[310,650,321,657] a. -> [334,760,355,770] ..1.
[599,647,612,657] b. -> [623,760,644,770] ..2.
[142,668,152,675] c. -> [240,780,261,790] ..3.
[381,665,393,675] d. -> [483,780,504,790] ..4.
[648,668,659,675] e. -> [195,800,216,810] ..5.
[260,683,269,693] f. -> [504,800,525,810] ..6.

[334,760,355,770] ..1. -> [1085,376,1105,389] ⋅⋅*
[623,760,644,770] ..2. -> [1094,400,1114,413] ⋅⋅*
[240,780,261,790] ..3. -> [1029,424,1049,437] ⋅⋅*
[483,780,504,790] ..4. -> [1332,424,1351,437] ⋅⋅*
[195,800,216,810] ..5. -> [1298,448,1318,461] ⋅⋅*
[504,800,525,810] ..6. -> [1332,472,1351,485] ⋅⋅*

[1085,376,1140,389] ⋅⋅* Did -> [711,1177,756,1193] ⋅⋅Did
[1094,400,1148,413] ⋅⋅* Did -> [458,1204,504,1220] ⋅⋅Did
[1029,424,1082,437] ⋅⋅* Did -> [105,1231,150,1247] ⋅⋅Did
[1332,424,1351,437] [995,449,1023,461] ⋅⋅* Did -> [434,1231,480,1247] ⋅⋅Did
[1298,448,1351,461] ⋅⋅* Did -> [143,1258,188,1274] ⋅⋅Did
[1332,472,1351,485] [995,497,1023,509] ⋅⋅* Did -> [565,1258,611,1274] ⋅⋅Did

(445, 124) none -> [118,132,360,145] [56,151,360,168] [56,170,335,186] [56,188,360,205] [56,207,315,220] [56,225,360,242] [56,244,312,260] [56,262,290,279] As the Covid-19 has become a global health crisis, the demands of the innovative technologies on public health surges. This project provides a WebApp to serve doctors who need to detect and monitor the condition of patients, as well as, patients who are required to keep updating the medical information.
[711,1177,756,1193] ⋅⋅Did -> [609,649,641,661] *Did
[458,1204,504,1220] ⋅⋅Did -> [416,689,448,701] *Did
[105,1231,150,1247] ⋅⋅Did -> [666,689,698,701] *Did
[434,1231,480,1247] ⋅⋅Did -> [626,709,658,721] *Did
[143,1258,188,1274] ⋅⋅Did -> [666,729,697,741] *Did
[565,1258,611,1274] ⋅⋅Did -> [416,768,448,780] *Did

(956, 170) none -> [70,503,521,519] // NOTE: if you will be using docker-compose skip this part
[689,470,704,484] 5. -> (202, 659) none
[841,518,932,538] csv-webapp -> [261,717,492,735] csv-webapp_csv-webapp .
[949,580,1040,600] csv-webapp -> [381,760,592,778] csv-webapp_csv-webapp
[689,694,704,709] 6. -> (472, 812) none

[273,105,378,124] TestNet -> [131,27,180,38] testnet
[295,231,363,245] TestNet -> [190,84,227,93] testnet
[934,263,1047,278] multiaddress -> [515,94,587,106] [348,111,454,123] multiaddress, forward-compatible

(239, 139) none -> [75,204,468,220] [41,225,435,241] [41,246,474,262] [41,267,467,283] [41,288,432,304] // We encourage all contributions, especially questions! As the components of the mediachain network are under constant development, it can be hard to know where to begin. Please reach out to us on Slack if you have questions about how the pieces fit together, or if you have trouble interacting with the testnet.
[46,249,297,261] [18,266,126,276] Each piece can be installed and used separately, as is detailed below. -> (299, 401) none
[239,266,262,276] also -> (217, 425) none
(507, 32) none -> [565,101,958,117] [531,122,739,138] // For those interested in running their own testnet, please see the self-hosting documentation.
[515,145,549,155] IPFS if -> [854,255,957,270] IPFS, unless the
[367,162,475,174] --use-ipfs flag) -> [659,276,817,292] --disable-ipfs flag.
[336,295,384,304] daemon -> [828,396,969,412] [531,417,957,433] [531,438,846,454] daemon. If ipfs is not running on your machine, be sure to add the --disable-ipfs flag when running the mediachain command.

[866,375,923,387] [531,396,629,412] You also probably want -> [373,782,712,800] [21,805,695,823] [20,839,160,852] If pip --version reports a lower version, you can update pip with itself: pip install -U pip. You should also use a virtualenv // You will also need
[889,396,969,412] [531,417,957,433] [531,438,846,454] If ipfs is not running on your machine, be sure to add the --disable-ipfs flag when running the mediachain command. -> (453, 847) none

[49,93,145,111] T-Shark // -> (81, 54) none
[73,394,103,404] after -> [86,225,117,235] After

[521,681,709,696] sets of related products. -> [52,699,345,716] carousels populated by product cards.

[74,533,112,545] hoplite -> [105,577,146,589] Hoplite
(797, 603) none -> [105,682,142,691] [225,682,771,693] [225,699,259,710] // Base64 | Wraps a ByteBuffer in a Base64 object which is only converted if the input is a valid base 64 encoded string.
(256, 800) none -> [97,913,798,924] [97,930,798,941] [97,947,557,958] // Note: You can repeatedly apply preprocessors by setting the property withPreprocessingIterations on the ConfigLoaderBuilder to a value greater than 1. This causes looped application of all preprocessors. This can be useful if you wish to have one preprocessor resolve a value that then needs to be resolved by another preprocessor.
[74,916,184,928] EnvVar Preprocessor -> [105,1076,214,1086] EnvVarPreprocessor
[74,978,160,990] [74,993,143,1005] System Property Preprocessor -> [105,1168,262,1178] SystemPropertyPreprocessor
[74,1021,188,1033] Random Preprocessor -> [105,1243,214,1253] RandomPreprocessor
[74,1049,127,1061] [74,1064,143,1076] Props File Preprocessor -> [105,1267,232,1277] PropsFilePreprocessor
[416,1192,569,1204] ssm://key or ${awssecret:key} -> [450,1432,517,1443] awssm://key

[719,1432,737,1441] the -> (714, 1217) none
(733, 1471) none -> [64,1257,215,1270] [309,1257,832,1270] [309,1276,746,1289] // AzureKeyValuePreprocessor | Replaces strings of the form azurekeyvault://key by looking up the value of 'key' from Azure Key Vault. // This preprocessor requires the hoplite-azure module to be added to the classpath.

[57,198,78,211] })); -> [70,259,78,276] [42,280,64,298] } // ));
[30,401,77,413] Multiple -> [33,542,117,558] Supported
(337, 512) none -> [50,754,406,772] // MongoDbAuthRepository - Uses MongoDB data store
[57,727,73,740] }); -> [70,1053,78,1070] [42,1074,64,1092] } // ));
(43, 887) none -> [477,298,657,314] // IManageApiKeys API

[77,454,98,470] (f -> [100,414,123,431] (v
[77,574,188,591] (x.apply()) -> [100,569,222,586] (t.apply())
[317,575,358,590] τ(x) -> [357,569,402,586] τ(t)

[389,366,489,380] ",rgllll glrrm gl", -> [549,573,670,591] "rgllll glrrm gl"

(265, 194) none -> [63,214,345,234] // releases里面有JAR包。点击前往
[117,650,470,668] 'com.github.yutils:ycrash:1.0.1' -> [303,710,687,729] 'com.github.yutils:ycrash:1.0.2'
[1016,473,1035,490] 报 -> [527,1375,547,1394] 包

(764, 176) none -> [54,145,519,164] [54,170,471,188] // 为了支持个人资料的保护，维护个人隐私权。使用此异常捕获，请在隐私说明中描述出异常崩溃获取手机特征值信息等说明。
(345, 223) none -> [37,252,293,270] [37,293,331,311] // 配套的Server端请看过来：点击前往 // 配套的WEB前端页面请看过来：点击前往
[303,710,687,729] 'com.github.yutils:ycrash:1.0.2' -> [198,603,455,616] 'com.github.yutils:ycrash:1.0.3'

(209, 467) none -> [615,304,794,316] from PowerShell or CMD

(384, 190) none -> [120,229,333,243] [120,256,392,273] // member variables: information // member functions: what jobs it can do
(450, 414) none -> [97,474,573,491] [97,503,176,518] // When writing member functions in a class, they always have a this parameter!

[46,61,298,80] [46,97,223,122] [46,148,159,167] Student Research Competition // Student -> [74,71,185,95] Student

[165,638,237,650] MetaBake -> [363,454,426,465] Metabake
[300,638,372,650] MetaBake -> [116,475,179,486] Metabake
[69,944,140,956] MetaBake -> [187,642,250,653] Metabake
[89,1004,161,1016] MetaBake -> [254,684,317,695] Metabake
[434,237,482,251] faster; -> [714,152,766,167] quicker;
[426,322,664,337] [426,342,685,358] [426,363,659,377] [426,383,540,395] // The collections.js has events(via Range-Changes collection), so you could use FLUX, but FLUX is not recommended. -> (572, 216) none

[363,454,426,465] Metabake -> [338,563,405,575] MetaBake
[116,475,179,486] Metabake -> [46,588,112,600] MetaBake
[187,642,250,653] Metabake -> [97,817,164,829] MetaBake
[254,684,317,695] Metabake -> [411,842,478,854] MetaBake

+ + +

WHAT TO DO:
Reproduce the entries above exactly, but only the lines between the line holding "[165,638,237,650] MetaBake ->" and the line holding "[426,322,664,337] [426,342,685,358] [426,363,659,377]", inclusive.

OUTPUT FOR THIS TASK:
[165,638,237,650] MetaBake -> [363,454,426,465] Metabake
[300,638,372,650] MetaBake -> [116,475,179,486] Metabake
[69,944,140,956] MetaBake -> [187,642,250,653] Metabake
[89,1004,161,1016] MetaBake -> [254,684,317,695] Metabake
[434,237,482,251] faster; -> [714,152,766,167] quicker;
[426,322,664,337] [426,342,685,358] [426,363,659,377] [426,383,540,395] // The collections.js has events(via Range-Changes collection), so you could use FLUX, but FLUX is not recommended. -> (572, 216) none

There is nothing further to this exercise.